Directions
From the listing below, retype exactly the line holding "discount: 239.89 -> 202.49", the line holding "total: 12518.55 -> 10566.83", and the lines between them; skip everything else.

== Segment start ==

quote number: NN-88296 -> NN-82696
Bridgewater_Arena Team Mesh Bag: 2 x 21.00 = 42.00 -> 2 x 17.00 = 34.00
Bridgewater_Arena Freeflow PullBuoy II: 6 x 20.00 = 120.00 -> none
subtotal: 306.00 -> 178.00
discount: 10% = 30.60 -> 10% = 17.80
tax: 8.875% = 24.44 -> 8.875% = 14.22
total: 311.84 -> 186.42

== Segment end ==
== Segment start ==

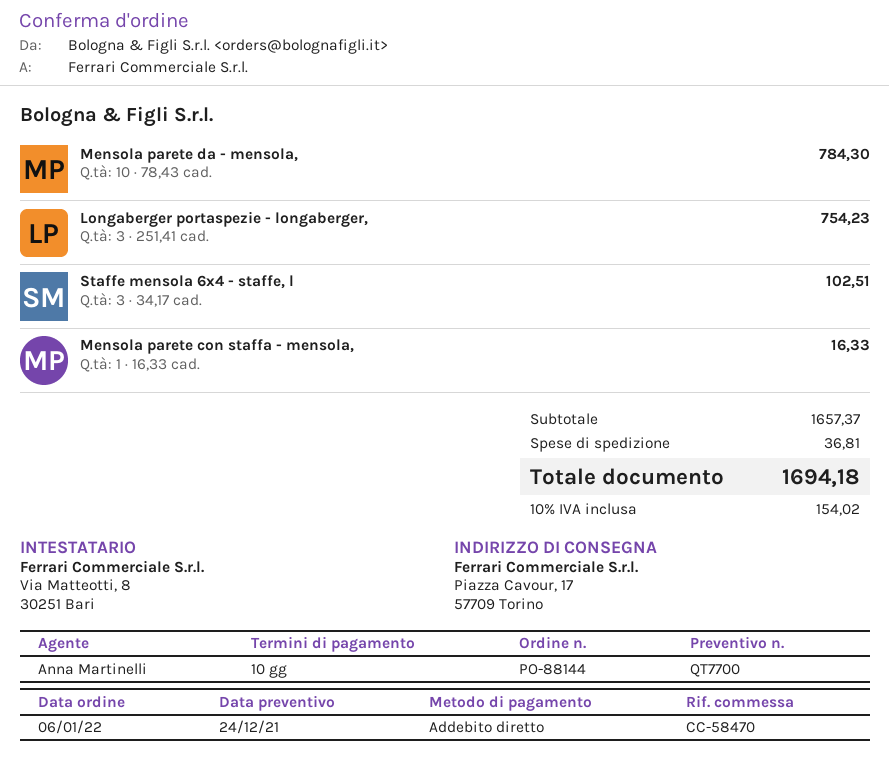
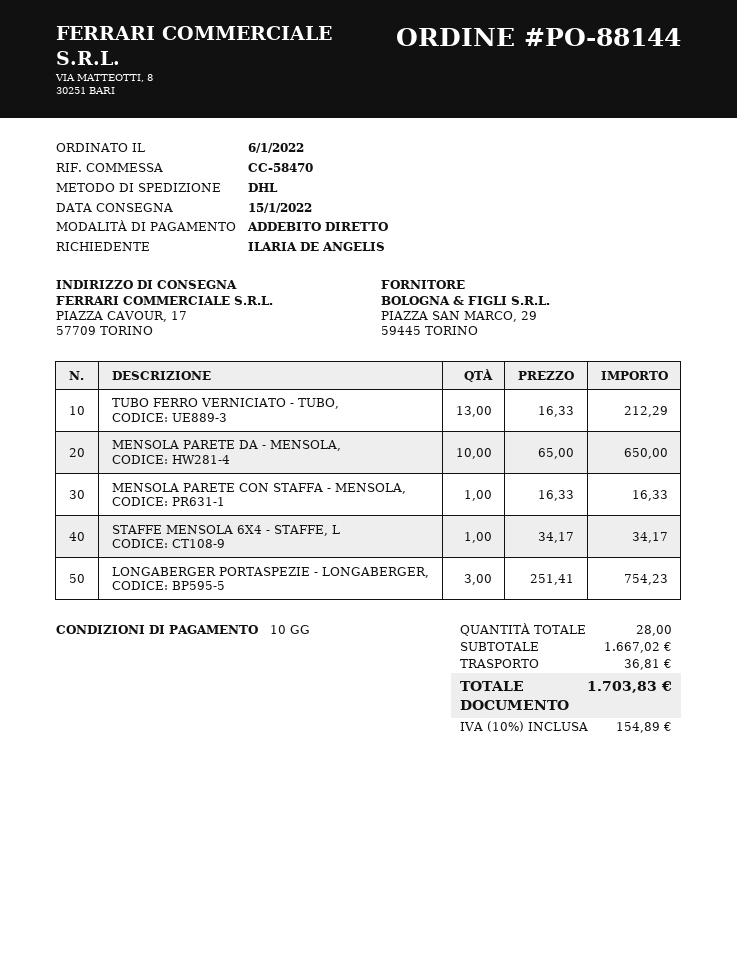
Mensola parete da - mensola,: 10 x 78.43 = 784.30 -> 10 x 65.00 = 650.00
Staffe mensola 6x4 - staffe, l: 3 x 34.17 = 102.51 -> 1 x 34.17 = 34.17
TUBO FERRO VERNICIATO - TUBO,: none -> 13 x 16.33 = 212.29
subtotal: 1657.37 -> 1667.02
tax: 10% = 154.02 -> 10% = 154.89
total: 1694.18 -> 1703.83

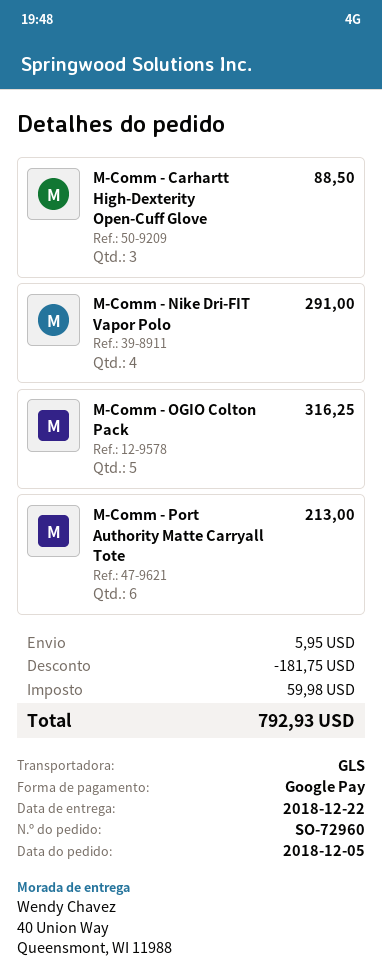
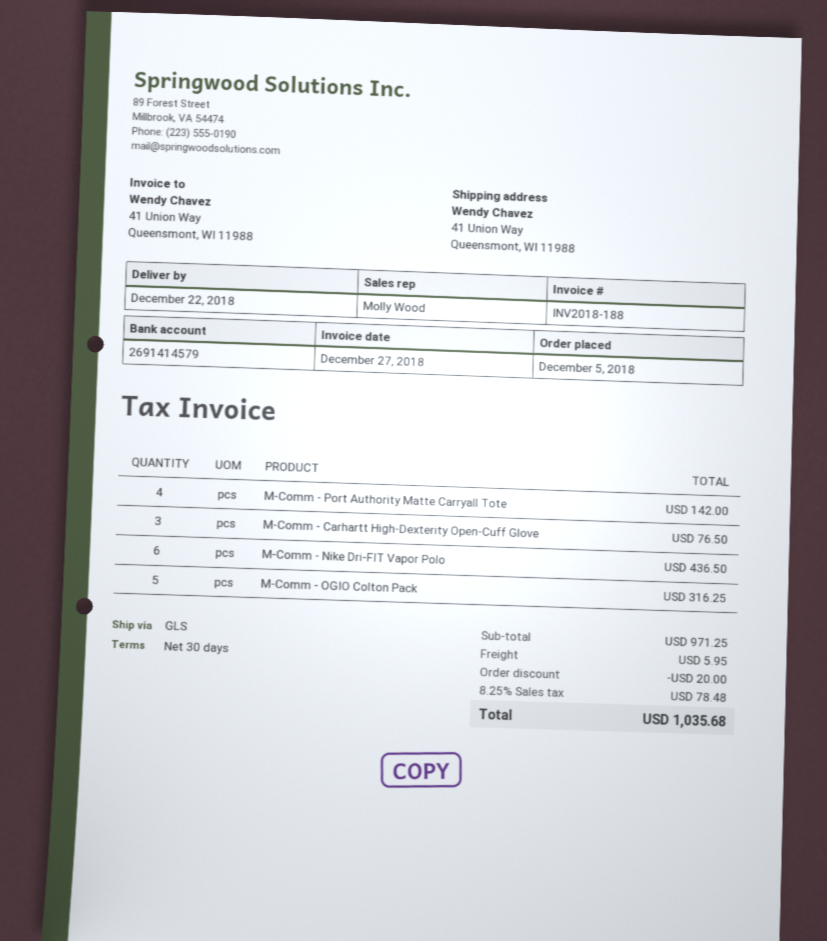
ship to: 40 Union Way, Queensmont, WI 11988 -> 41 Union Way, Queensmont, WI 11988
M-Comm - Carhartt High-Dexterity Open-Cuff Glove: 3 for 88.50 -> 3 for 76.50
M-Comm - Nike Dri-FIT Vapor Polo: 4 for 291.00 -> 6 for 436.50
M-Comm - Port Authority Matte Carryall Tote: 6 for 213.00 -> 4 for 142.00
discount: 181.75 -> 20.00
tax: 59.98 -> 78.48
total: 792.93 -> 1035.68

== Segment end ==
== Segment start ==

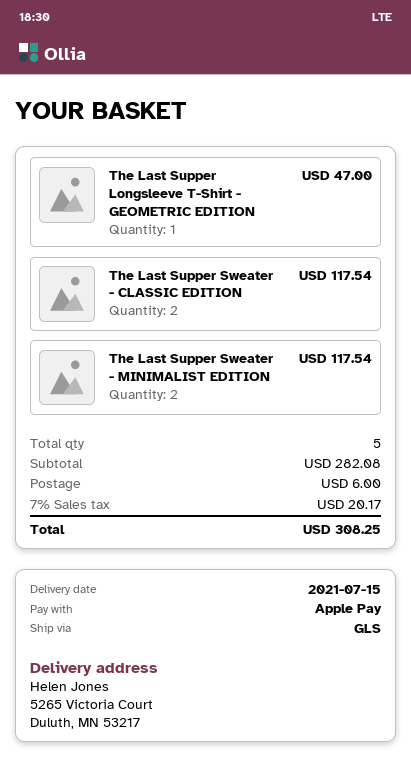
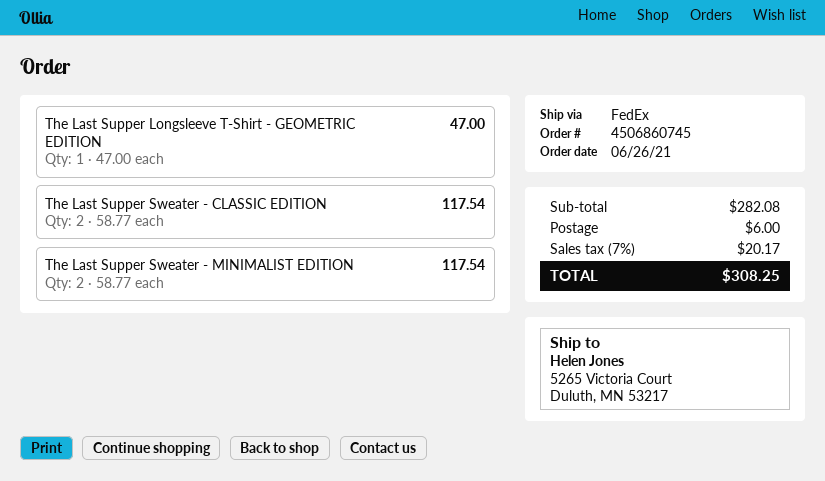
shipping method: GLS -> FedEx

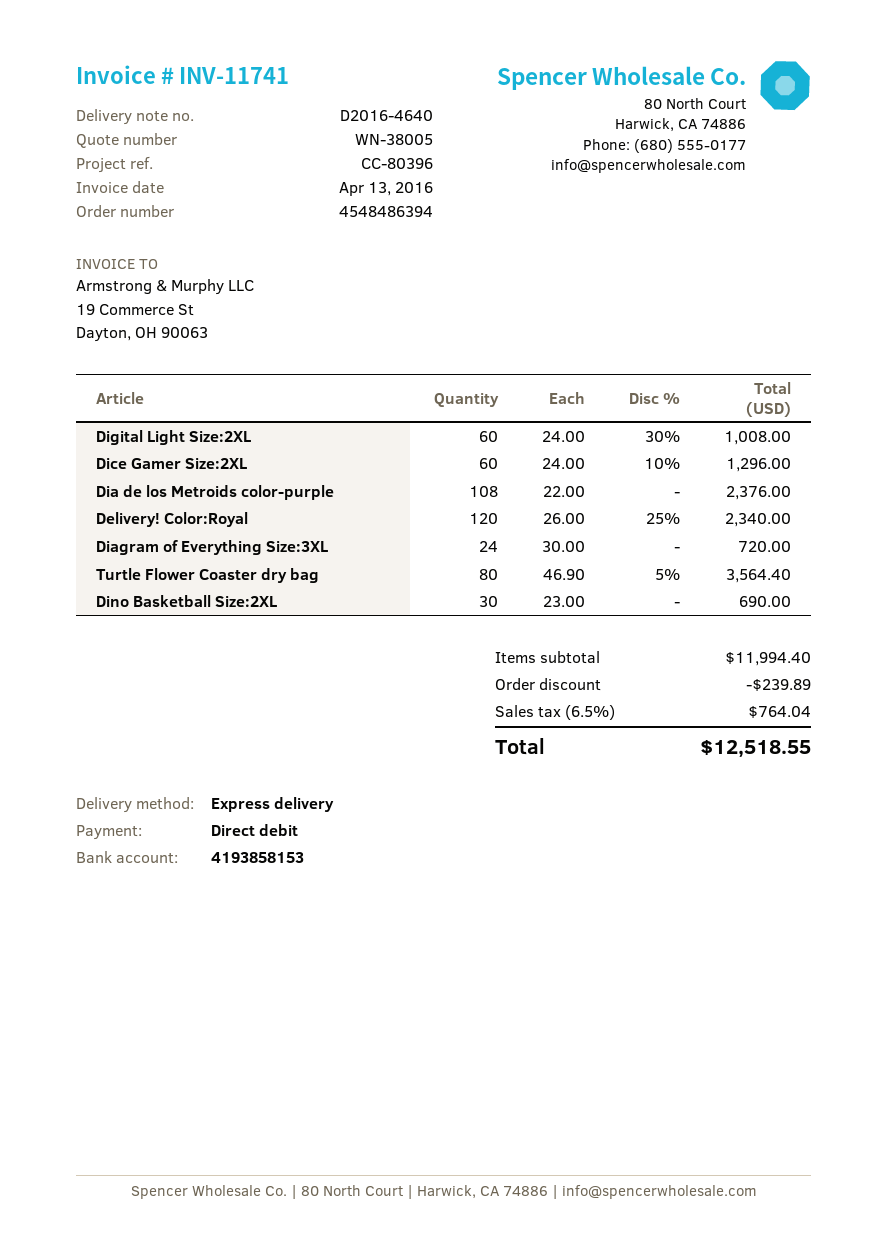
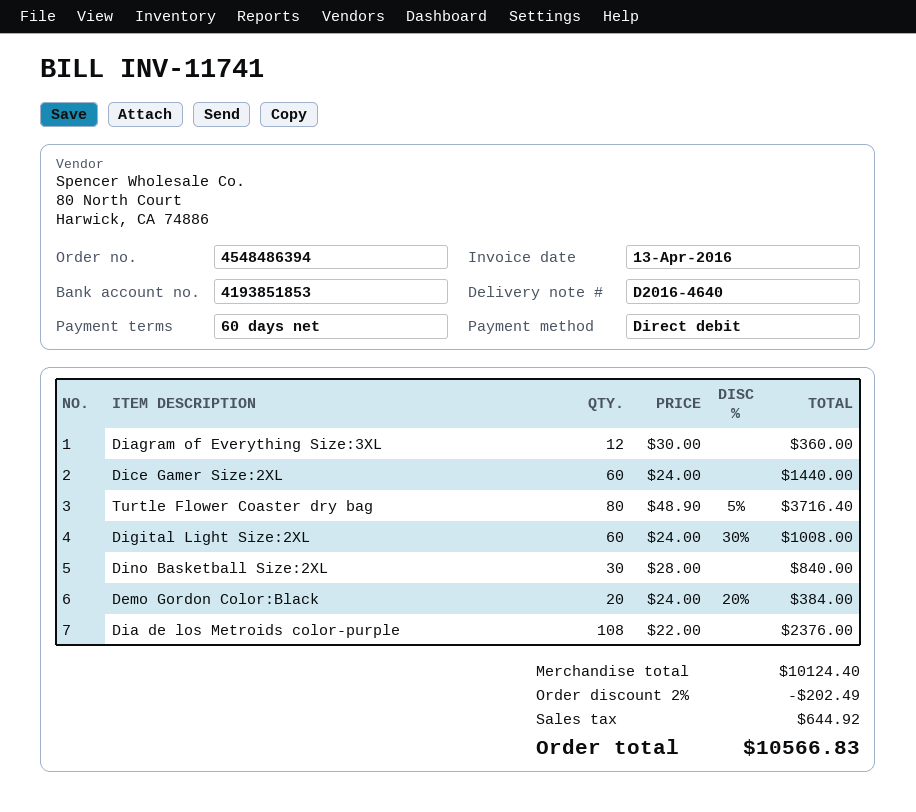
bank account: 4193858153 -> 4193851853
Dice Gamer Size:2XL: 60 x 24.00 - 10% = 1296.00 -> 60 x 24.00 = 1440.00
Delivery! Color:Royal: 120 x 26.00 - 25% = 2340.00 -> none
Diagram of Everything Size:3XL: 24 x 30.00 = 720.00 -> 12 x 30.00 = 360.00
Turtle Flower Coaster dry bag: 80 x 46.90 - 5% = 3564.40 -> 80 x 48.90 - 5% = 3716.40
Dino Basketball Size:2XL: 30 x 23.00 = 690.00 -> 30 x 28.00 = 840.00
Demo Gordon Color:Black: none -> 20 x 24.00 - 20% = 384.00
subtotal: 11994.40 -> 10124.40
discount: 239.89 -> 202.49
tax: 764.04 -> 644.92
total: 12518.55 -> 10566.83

== Segment end ==

Exercise response
discount: 239.89 -> 202.49
tax: 764.04 -> 644.92
total: 12518.55 -> 10566.83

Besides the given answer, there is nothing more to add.